Scan the entries below for the word "padding". Copy each line that has it.

---

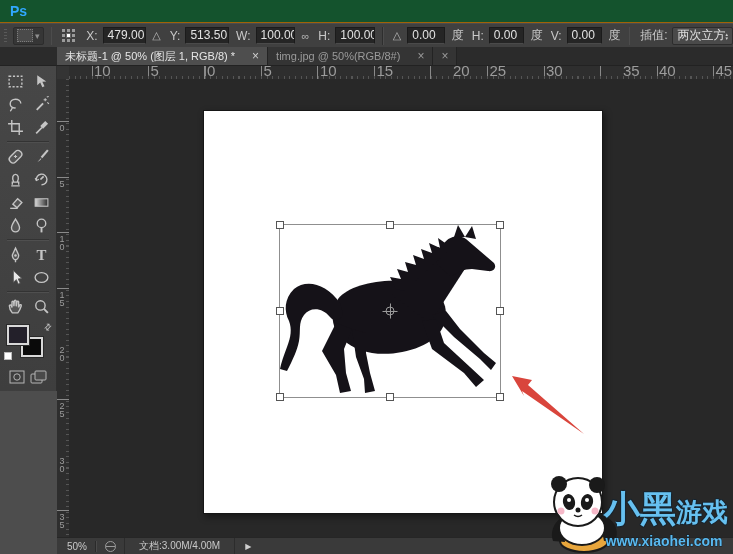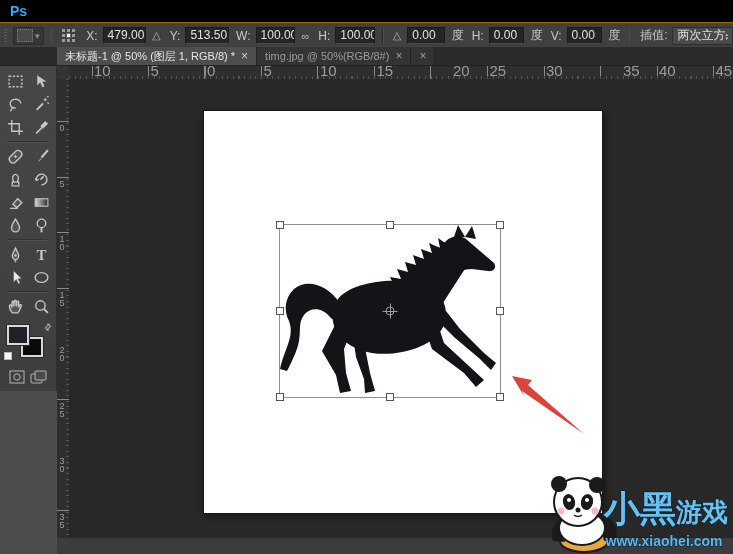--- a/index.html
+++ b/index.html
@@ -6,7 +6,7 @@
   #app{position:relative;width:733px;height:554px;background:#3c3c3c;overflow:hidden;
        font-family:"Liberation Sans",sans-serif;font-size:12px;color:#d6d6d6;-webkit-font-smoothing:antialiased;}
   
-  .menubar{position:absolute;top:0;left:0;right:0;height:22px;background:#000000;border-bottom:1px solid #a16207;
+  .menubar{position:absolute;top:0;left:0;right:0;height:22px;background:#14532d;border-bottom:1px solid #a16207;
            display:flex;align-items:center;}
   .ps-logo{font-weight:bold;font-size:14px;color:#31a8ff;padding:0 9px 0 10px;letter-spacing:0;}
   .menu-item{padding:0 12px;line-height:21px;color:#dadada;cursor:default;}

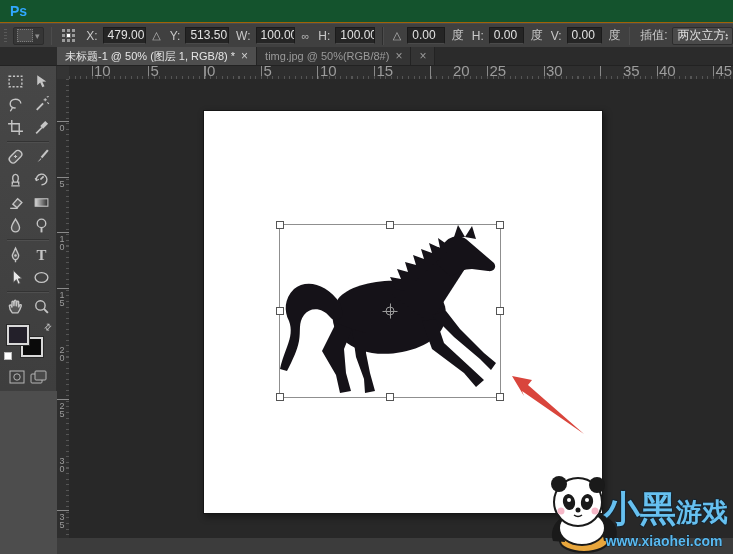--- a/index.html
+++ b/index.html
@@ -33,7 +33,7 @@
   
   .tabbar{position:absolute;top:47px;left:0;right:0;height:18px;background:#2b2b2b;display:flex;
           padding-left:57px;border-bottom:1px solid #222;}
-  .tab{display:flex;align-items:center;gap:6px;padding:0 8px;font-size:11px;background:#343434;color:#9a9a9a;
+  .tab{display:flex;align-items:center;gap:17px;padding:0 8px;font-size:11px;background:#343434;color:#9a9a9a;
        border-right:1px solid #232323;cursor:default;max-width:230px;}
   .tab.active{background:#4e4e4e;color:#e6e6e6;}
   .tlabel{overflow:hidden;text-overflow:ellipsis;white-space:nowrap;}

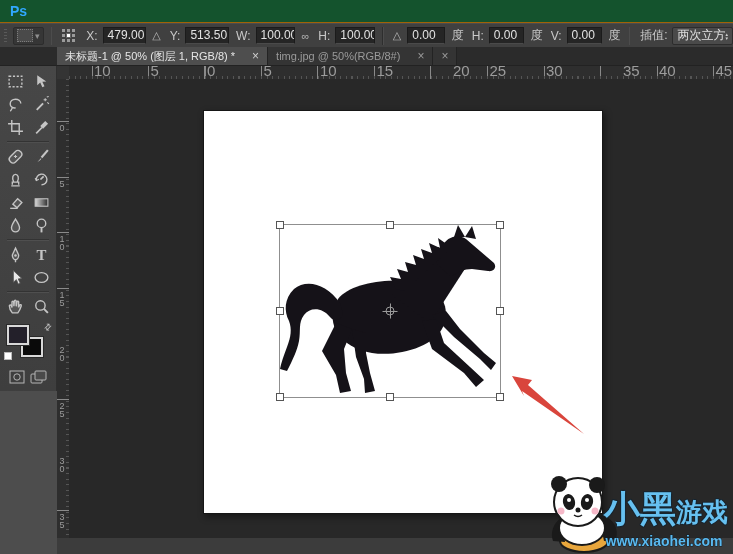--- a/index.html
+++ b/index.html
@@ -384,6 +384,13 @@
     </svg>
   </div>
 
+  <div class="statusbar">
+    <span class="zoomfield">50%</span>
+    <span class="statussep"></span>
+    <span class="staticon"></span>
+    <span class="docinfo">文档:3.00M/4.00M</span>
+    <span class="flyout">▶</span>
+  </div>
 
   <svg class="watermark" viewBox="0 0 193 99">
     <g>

---

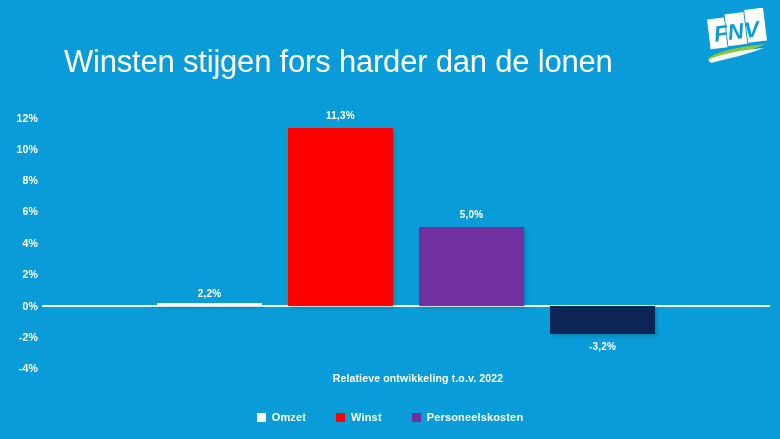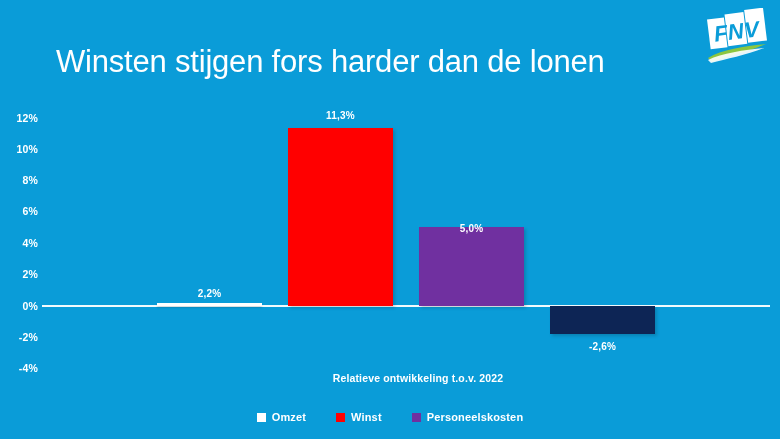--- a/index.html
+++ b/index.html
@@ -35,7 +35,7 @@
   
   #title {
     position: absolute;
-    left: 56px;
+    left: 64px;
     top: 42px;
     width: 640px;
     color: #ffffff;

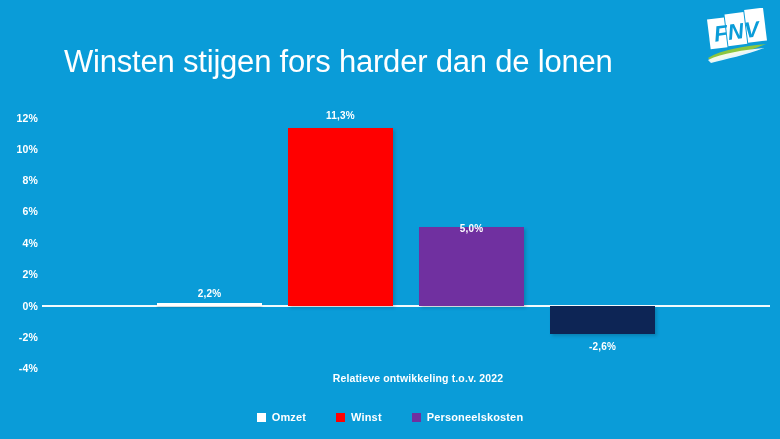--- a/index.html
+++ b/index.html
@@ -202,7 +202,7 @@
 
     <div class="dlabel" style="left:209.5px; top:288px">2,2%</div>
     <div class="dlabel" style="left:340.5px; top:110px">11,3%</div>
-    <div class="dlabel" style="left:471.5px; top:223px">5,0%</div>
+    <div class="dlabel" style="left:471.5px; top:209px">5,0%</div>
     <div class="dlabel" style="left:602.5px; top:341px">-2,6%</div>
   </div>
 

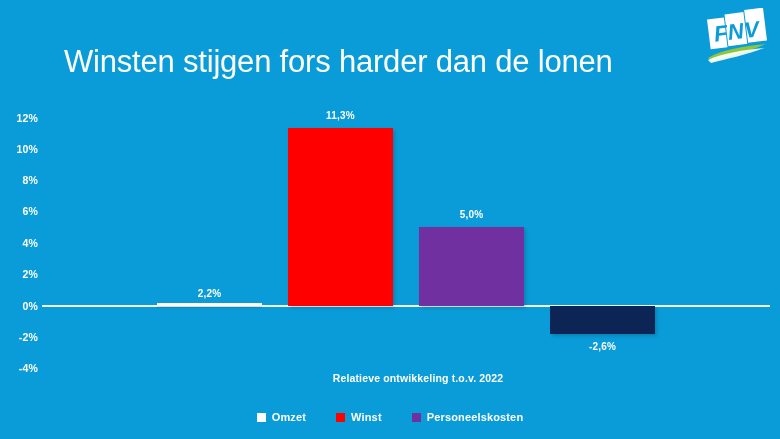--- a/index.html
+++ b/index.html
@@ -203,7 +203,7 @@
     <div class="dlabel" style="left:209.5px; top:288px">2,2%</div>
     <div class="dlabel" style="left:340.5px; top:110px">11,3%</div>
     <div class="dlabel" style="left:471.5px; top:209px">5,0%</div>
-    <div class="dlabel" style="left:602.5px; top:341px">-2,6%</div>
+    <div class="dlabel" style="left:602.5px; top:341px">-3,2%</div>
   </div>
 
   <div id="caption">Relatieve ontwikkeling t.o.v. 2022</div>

---

§ Answer to this task:
   .ps-logo{font-weight:bold;font-size:14px;color:#31a8ff;padding:0 9px 0 10px;letter-spacing:0;}
   .menu-item{padding:0 12px;line-height:21px;color:#dadada;cursor:default;}
           padding-left:57px;border-bottom:1px solid #222;}
-  .tab{display:flex;align-items:center;gap:6px;padding:0 8px;font-size:11px;background:#343434;color:#9a9a9a;
+  .tab{display:flex;align-items:center;gap:17px;padding:0 8px;font-size:11px;background:#343434;color:#9a9a9a;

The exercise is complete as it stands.